Machine Learning Inference Performance

AIMark 3

AIMark makes use of various vendor SDKs to implement the benchmarks. This means that the end-results really aren’t a proper apples-to-apples comparison, however it represents an approach that actually will be used by some vendors in their in-house applications or even some rare third-party app.

鲁大师 / Master Lu - AIMark 3 - InceptionV3 鲁大师 / Master Lu - AIMark 3 - ResNet34 鲁大师 / Master Lu - AIMark 3 - MobileNet-SSD 鲁大师 / Master Lu - AIMark 3 - DeepLabV3

In AIMark 3, the benchmark uses each vendor’s proprietary SDK in order to accelerate the NN workloads most optimally. For Qualcomm’s devices, this means that seemingly the benchmark is also able to take advantage of the new Tensor cores. Here, the performance improvements of the new Snapdragon 865 chip is outstanding, posting in 2-3x performance compared to its predecessor.

AIBenchmark 3

AIBenchmark takes a different approach to benchmarking. Here the test uses the hardware agnostic NNAPI in order to accelerate inferencing, meaning it doesn’t use any proprietary aspects of a given hardware except for the drivers that actually enable the abstraction between software and hardware. This approach is more apples-to-apples, but also means that we can’t do cross-platform comparisons, like testing iPhones.

We’re publishing one-shot inference times. The difference here to sustained performance inference times is that these figures have more timing overhead on the part of the software stack from initialising the test to actually executing the computation.

AIBenchmark 3 - NNAPI CPU

We’re segregating the AIBenchmark scores by execution block, starting off with the regular CPU workloads that simply use TensorFlow libraries and do not attempt to run on specialized hardware blocks.
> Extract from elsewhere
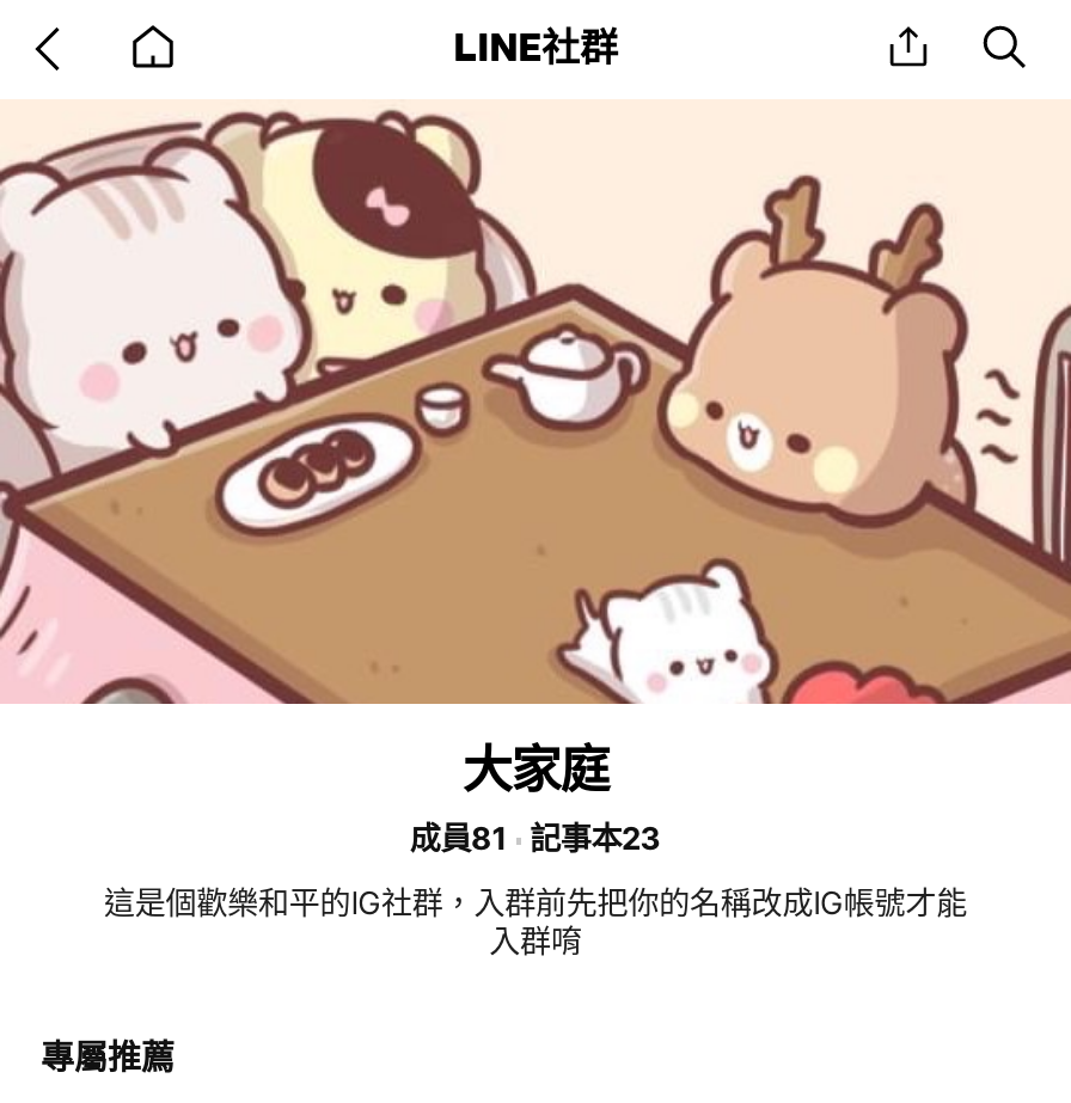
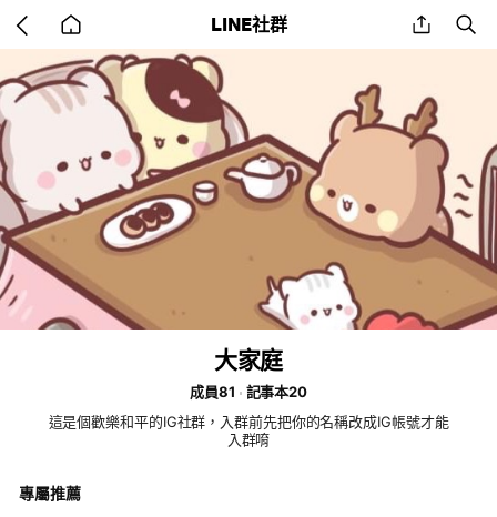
[410,819,661,857] 成員81 記事本23 -> [190,383,307,401] 成員81 記事本20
AIBenchmark 3 - 1 - The Life - CPU/FP AIBenchmark 3 - 2 - Zoo - CPU/FP AIBenchmark 3 - 3 - Pioneers - CPU/INT AIBenchmark 3 - 4 - Let's Play - CPU/FP AIBenchmark 3 - 7 - Ms. Universe - CPU/FP AIBenchmark 3 - 7 - Ms. Universe - CPU/INT AIBenchmark 3 - 8 - Blur iT! - CPU/FP

Starting off with the CPU accelerated benchmarks, we’re seeing some large improvements of the Snapdragon 865. It’s particularly the FP workloads that are seeing some big performance increases, and it seems these improvements are likely linked to the microarchitectural improvements of the A77.

AIBenchmark 3 - NNAPI INT8

AIBenchmark 3 - 1 - The Life - INT8 AIBenchmark 3 - 2 - Zoo - Int8 AIBenchmark 3 - 3 - Pioneers - INT8 AIBenchmark 3 - 5 - Masterpiece - INT8 AIBenchmark 3 - 6 - Cartoons - INT8

INT8 workload acceleration in AI Benchmark happens on the HVX cores of the DSP rather than the Tensor cores, for which the benchmark currently doesn’t have support for. The performance increases here are relatively in line with what we expect in terms of iterative clock frequency increases of the IP block.

AIBenchmark 3 - NNAPI FP16

AIBenchmark 3 - 1 - The Life - FP16 AIBenchmark 3 - 2 - Zoo - FP16 AIBenchmark 3 - 3 - Pioneers - FP16 AIBenchmark 3 - 5 - Masterpiece - FP16 AIBenchmark 3 - 6 - Cartoons - FP16 AIBenchmark 3 - 9 - Berlin Driving - FP16 AIBenchmark 3 - 10 - WESPE-dn - FP16

FP16 acceleration on the Snapdragon 865 through NNAPI is likely facilitated through the GPU, and we’re seeing iterative improvements in the scores. Huawei’s Mate 30 Pro is in the lead in the vast majority of the tests as it’s able to make use of its NPU which support FP16 acceleration, and its performance here is quite significantly ahead of the Qualcomm chipsets.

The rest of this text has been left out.